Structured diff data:
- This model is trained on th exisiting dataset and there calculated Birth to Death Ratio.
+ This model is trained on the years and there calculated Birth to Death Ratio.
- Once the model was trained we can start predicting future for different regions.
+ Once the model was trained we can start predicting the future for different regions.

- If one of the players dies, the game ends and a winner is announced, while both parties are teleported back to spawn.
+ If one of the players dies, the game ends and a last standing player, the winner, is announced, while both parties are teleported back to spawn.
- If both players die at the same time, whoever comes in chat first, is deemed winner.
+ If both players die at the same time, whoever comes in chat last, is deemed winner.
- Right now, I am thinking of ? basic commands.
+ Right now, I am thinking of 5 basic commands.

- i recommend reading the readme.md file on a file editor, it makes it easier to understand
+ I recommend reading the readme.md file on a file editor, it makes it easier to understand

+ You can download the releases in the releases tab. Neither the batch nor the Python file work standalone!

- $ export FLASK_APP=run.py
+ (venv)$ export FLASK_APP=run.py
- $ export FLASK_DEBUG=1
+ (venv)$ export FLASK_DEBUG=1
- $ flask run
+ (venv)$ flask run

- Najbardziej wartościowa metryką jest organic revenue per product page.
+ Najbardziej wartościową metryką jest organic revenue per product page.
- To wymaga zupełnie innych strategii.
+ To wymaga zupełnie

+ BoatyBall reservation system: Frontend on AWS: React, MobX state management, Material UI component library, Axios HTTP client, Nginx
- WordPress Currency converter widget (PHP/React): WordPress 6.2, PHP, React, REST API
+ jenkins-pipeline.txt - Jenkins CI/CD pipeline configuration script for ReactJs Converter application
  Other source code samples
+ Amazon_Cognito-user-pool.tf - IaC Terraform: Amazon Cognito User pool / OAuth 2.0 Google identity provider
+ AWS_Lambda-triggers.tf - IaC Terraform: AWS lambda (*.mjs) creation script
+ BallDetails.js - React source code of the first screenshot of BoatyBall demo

DIRECTIONS
Starting at the line above that contains "file work standalone!", write out each line exactly until the line that contains "wartościową metryką jest organic revenue per product page." has been written, and stop there.

SOLUTION FOR THIS EXERCISE
+ You can download the releases in the releases tab. Neither the batch nor the Python file work standalone!

- $ export FLASK_APP=run.py
+ (venv)$ export FLASK_APP=run.py
- $ export FLASK_DEBUG=1
+ (venv)$ export FLASK_DEBUG=1
- $ flask run
+ (venv)$ flask run

- Najbardziej wartościowa metryką jest organic revenue per product page.
+ Najbardziej wartościową metryką jest organic revenue per product page.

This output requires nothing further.